*Provided records*.
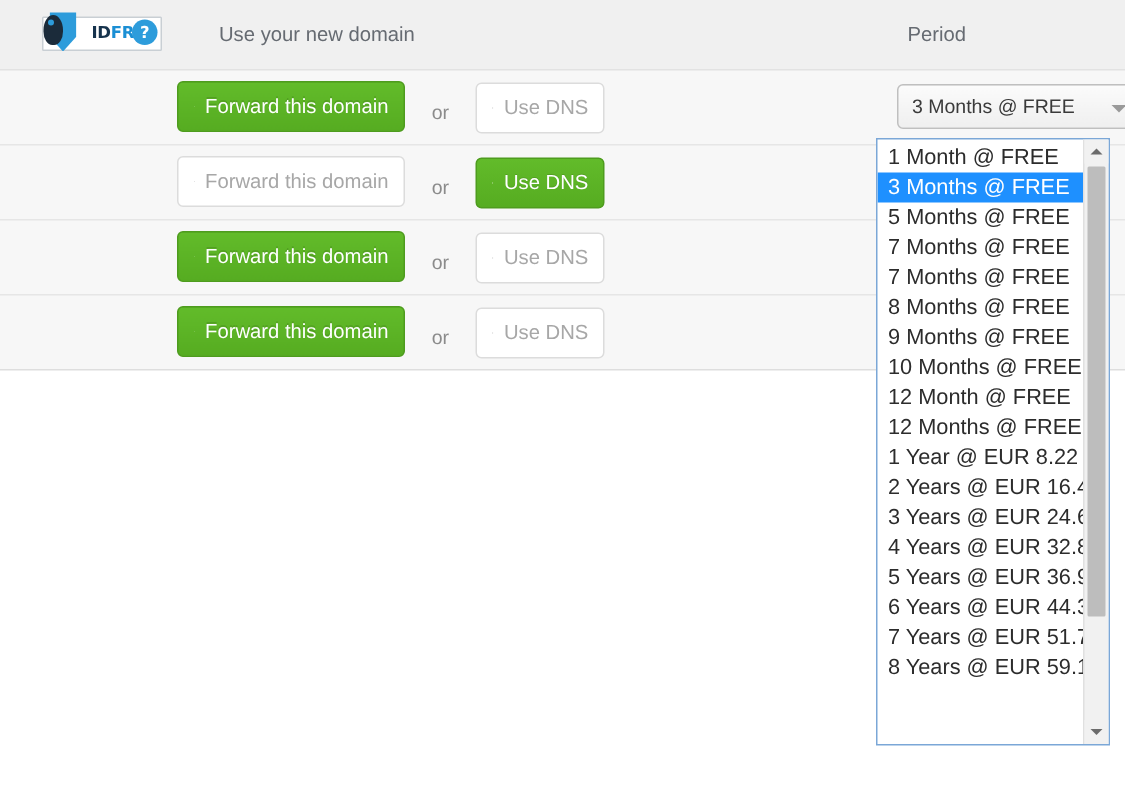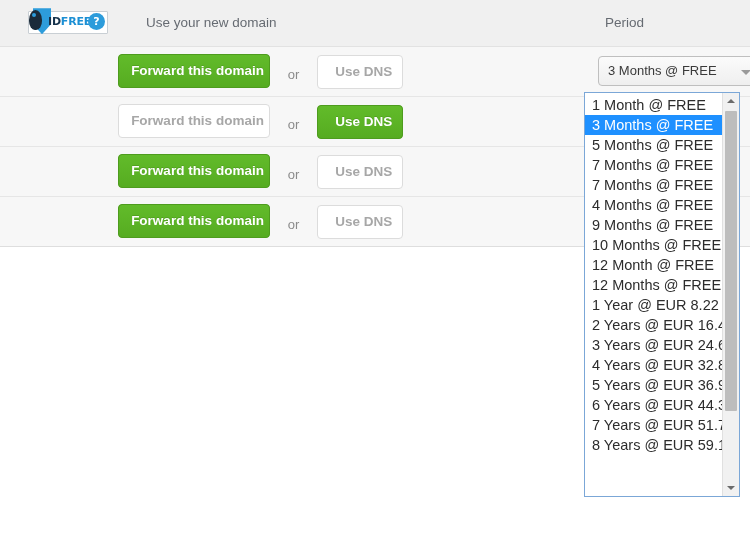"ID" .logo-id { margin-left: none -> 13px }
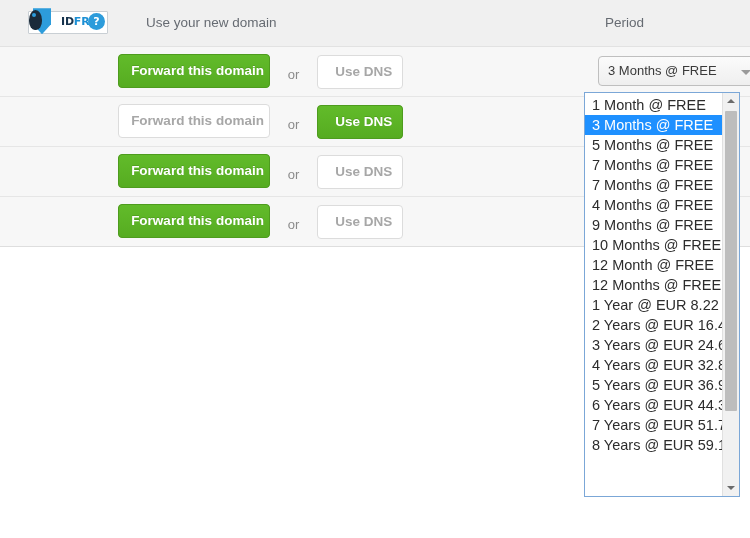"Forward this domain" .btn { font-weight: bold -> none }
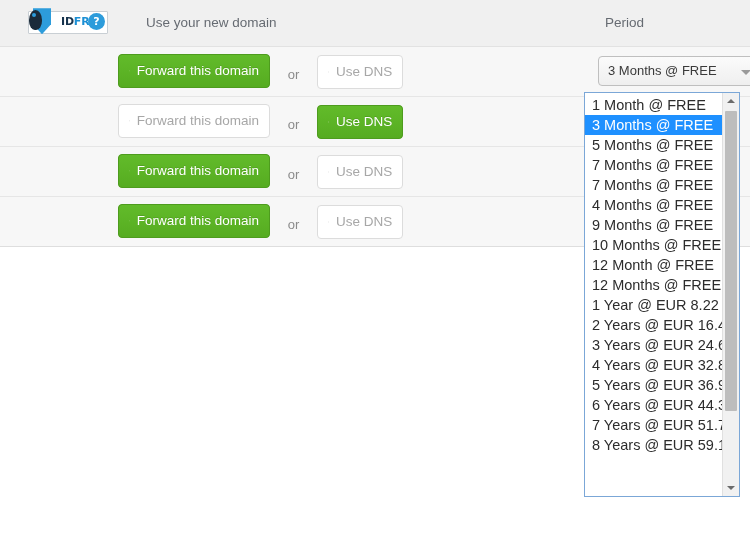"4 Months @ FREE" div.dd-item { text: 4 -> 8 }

* * *

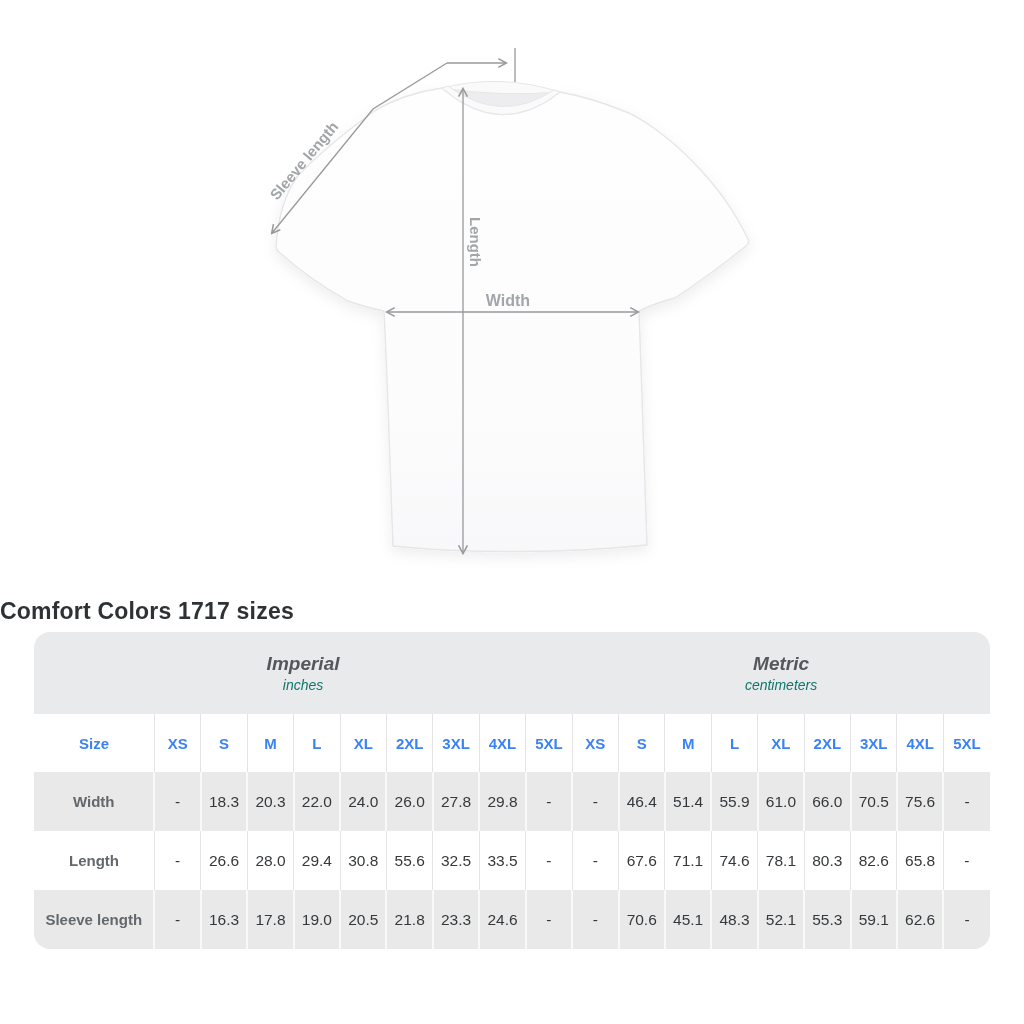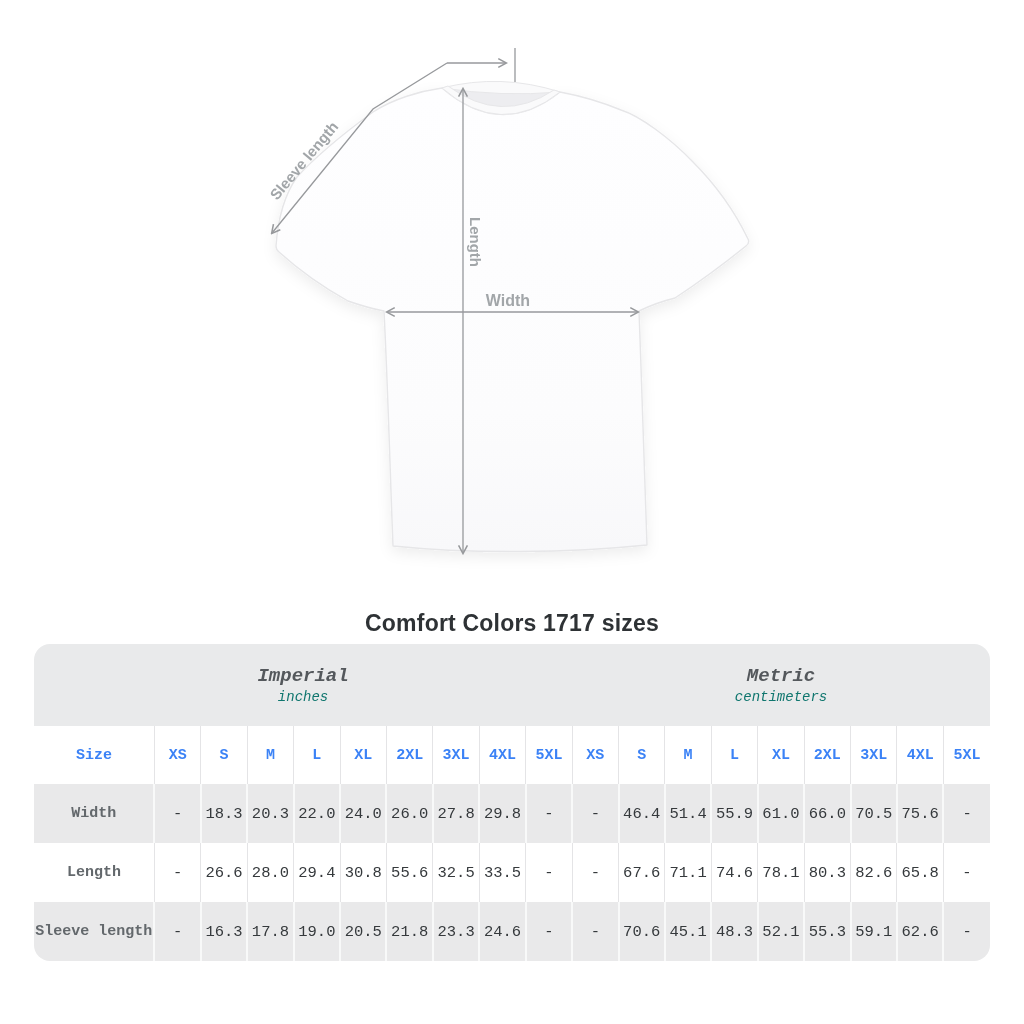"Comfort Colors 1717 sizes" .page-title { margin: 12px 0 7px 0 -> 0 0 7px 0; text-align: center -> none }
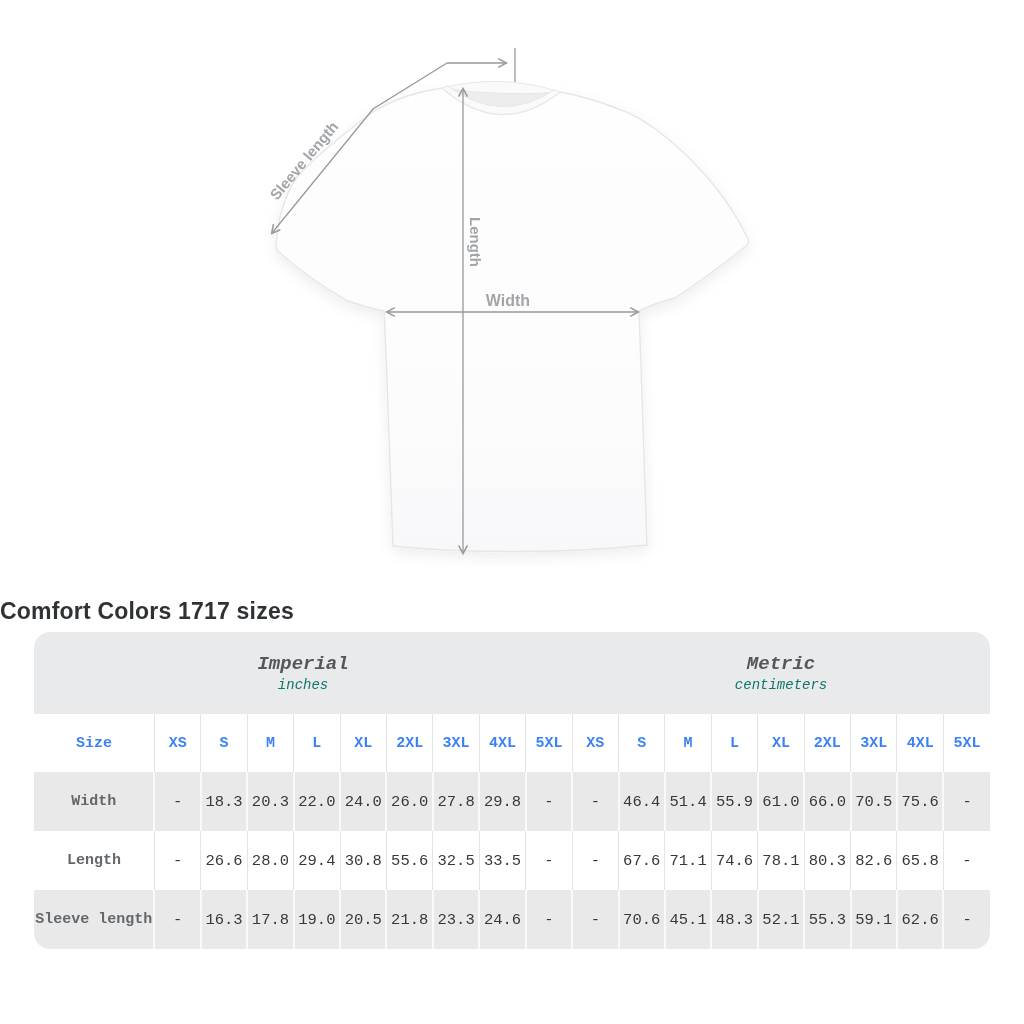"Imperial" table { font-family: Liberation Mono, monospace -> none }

*Exercise details*.
Copy word for word only the lines above from the one with "margin-left: none ->" through the one with "text: 4 -> 8". Leave pictures out.

*Exercise output*.
"ID" .logo-id { margin-left: none -> 13px }
"Forward this domain" .btn { font-weight: bold -> none }
"4 Months @ FREE" div.dd-item { text: 4 -> 8 }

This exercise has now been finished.